Consumers are increasingly buying food from mass merchandisers, warehouse clubs, and convenience stores, but are selecting foods with poor nutritional profiles, according to new study in the American Journal of Preventive Medicine
What foods are Americans really buying, where are they buying them, and how nutritious are these purchases? A new study conducted by researchers at the University of North Carolina at Chapel Hill has determined that consumers are increasingly making packaged food purchases (PFPs) at warehouse clubs, mass merchandisers, and convenience stores. These outlets offer a selection of foods that have poor nutrient profiles, with higher calories and more sugar, sodium, and saturated fat compared to grocery stores. This represents a potential U.S. public health concern. Their results are published in the American Journal of Preventive Medicine.
"Previous studies on the relationship between the food environment and its association to diet have paid insufficient attention to the types of stores where people shop for food, what they actually purchase, and the nutrient profile of those purchases," explained lead investigator Barry M. Popkin, PhD, of the Department of Nutrition, Gillings School of Global Public Health, and the Carolina Population Center, both at the University of North Carolina at Chapel Hill. "The present study demonstrated that the energy, total sugar, sodium, and saturated fat densities of household PFPs from mass merchandisers, warehouse clubs, and convenience stores were higher compared with grocery stores."
Food and beverage groups such as savory snacks, grain-based desserts, fruit drinks and juices, fresh plain milk, and regular soft drinks were top sources of calorie purchases by U.S. households across all types of stores, including grocery stores. These food and beverage groups are major sources of added sugars, saturated fat, and sodium.
This study utilized Nielsen Homescan, a unique method for recording the store source and all packaged foods and beverages purchased from every shopping occasion over the course of one or more years, from a nationally representative sample of U.S. households. Households recorded all PFPs by using a barcode scanner, avoiding bias from dietary self-reported assessment methods. Nutrient data were directly linked to purchases. PFPs accounted for 78% of store-based food expenditures.
The data were drawn from the U.S. Homescan Consumer Panel dataset from 2000 to 2012 and covered over 670,000 household-year observations. The survey sampled 52 metropolitan and 24 non-metropolitan areas and was weighted to be nationally representative.
All purchases were linked with Nutrition Facts Panels to determine the nutritional content of household PFPs. The authors calculated four measures: (1) caloric and nutrient densities (total sugar, saturated fat, and sodium) by store type; (2) grams of PFPs per household per day by store type; (3) percentage of store type proportion of calories and volume by food and beverage group; and (4) per household per day absolute number of calories and volume by food and beverage group by store type.

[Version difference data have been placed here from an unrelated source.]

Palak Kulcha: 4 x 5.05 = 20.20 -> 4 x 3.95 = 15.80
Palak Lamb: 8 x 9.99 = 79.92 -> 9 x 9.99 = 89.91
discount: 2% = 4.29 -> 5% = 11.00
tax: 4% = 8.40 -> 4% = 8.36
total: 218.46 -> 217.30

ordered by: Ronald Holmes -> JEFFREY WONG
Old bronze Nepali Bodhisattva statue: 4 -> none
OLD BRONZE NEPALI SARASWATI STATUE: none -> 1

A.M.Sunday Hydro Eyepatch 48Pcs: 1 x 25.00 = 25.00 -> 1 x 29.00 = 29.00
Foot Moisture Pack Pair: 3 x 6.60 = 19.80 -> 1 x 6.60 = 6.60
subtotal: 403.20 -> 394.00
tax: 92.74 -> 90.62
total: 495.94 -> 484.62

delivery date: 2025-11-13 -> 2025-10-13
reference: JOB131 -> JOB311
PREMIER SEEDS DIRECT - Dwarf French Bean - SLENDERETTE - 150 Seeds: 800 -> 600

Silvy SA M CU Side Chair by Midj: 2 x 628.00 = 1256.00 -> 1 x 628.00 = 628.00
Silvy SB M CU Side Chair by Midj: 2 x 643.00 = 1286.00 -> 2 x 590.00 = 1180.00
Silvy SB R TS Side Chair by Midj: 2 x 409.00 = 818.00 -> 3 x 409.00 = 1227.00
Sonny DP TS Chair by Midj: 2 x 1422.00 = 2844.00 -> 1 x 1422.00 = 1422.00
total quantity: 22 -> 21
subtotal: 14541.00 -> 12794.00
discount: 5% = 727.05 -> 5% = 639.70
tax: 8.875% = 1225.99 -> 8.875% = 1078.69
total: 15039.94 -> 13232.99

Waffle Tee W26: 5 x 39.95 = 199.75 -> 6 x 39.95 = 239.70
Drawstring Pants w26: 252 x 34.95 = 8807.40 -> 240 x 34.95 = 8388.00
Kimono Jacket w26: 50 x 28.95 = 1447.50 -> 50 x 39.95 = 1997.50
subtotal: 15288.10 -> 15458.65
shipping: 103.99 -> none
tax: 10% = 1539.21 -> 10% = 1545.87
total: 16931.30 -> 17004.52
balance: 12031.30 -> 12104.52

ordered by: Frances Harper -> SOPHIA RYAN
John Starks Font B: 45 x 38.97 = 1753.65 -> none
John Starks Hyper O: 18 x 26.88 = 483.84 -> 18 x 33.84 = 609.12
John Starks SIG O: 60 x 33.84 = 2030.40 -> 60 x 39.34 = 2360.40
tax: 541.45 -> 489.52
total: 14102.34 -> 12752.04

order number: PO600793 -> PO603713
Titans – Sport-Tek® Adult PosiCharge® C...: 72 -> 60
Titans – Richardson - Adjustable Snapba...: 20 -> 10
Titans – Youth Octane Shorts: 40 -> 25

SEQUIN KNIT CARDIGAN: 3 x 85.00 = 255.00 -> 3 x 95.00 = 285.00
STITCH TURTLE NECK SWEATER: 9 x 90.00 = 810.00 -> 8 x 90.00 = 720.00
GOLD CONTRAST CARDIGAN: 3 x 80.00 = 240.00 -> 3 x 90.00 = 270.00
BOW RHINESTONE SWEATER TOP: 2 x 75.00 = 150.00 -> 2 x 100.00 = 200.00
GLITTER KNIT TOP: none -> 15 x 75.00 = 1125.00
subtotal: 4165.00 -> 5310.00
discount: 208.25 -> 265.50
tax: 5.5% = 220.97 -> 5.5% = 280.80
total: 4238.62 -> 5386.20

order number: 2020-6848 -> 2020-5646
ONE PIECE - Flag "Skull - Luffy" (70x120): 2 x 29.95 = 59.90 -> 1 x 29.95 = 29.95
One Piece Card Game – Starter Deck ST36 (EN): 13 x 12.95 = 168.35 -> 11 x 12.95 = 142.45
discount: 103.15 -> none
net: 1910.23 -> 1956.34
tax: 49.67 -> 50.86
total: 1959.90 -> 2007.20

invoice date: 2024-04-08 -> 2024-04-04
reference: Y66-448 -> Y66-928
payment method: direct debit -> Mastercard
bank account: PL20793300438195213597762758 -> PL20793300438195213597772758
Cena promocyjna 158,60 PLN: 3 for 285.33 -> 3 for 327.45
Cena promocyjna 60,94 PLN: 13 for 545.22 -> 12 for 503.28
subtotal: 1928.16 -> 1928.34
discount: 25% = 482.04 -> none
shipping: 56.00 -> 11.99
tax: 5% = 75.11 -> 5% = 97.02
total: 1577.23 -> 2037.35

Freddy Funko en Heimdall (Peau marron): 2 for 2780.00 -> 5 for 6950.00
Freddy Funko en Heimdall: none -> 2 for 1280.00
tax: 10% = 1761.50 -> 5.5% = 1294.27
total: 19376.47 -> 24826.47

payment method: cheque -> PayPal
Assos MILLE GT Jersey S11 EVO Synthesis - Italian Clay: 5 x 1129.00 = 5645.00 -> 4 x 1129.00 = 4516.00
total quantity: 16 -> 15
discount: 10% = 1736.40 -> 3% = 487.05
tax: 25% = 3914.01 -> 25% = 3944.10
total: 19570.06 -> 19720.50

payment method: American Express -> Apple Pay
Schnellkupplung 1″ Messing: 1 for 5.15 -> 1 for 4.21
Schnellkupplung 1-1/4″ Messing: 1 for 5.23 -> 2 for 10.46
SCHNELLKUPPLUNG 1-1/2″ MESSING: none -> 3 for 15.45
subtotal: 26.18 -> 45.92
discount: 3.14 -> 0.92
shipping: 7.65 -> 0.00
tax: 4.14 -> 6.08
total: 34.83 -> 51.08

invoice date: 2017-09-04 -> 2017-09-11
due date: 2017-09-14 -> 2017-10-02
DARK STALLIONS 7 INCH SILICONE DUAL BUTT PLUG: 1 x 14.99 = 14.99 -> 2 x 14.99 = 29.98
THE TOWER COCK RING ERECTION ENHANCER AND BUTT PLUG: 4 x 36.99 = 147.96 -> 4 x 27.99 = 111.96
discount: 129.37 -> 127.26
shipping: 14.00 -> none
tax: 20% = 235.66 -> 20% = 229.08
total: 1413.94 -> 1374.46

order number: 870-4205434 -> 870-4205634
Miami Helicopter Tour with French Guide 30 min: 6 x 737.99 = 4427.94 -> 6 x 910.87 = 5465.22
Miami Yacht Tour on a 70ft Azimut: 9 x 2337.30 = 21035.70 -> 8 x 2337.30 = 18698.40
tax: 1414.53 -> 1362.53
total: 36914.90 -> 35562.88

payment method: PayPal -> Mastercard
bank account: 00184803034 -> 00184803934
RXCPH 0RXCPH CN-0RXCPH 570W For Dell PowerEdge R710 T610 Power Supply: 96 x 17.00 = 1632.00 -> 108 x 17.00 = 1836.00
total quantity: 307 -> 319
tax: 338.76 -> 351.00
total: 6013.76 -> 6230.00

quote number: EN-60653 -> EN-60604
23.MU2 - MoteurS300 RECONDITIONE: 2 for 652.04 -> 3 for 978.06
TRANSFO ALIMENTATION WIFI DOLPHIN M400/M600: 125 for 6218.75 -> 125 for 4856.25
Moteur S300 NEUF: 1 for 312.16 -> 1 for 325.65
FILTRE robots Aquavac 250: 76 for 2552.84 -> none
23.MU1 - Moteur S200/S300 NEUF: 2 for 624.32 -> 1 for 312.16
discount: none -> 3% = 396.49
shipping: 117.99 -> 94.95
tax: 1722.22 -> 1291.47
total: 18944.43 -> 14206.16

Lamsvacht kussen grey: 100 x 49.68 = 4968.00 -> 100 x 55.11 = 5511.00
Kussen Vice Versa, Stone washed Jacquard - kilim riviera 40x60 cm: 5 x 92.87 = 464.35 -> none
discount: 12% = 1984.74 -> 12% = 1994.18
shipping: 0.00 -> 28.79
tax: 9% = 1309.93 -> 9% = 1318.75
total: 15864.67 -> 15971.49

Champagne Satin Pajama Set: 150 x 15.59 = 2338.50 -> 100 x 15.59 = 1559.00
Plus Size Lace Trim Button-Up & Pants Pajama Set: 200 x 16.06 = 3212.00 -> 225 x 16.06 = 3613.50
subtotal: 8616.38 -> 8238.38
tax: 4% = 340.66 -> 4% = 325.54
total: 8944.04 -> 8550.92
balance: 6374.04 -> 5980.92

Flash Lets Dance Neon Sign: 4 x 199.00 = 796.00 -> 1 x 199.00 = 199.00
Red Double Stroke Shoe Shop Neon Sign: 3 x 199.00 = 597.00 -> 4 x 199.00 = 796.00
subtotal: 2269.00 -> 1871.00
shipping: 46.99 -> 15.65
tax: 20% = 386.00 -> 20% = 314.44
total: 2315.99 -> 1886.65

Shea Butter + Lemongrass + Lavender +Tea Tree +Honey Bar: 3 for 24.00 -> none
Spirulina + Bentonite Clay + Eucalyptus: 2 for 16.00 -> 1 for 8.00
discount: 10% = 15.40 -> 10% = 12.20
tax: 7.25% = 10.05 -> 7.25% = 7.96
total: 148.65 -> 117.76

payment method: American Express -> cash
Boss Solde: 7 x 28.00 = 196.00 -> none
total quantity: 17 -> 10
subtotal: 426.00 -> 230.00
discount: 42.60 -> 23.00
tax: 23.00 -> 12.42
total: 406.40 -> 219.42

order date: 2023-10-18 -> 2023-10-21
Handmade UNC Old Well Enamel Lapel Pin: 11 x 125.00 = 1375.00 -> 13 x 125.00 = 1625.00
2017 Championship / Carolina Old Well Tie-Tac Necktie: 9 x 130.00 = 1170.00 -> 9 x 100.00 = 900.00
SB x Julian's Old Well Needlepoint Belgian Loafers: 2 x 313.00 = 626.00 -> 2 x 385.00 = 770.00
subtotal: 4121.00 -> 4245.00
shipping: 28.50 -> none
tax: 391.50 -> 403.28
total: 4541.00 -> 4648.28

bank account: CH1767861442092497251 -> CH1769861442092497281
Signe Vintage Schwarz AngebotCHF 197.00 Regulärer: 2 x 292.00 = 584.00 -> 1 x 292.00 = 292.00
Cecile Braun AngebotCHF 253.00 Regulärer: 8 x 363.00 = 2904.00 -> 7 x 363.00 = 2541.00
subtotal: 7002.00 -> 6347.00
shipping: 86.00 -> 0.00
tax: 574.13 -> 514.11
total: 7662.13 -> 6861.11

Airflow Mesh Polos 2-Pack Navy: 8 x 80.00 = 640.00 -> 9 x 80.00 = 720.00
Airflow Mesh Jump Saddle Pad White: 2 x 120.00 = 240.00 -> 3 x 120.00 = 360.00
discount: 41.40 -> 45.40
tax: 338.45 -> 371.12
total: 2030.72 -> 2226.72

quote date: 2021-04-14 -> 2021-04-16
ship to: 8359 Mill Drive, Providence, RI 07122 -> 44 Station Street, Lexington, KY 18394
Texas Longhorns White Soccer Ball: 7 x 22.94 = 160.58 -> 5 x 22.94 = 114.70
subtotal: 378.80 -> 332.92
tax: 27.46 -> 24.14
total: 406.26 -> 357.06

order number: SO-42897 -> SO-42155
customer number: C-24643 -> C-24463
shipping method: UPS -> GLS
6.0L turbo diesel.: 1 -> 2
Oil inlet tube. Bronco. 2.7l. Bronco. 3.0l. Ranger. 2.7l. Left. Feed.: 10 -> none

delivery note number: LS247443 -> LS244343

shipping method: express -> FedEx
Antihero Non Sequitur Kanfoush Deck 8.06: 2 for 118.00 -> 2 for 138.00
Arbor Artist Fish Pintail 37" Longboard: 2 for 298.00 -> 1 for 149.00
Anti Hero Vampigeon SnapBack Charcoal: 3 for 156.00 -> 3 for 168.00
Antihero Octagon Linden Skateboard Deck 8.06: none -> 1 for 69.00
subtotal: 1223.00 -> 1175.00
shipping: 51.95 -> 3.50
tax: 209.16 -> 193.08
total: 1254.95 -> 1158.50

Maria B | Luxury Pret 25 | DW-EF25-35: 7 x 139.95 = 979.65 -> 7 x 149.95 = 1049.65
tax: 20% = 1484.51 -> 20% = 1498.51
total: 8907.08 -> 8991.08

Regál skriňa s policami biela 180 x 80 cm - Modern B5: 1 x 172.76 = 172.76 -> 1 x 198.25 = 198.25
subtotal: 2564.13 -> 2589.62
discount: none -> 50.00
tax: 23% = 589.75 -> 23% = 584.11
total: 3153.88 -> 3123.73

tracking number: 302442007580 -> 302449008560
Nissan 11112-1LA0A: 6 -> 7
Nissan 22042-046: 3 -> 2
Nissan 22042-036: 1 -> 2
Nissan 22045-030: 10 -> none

Stores were classified into seven mutually exclusive categories:
1. Warehouse Clubs (e.g., Costco, Sam's)
2. Mass Merchandisers-supercenters (e.g., Walmart, Super-Target)
3. Grocery Chains (e.g., Kroger, Safeway)
4. Non-Chain Grocery
5. Convenience-Drug-Dollar (e.g., Seven Eleven, CVS, Dollar General)
6. Ethnic-Specialty
7. Others (e.g., department stores, book stores, excluded from the analysis)
Popkin and co-investigators noted that both small and large stores stock large quantities of low-nutrient foods. Although much has been written about "food deserts," where only smaller stores that sell less nutritious foods are available, unhealthy foods and beverages are ubiquitous and Americans are purchasing them everywhere.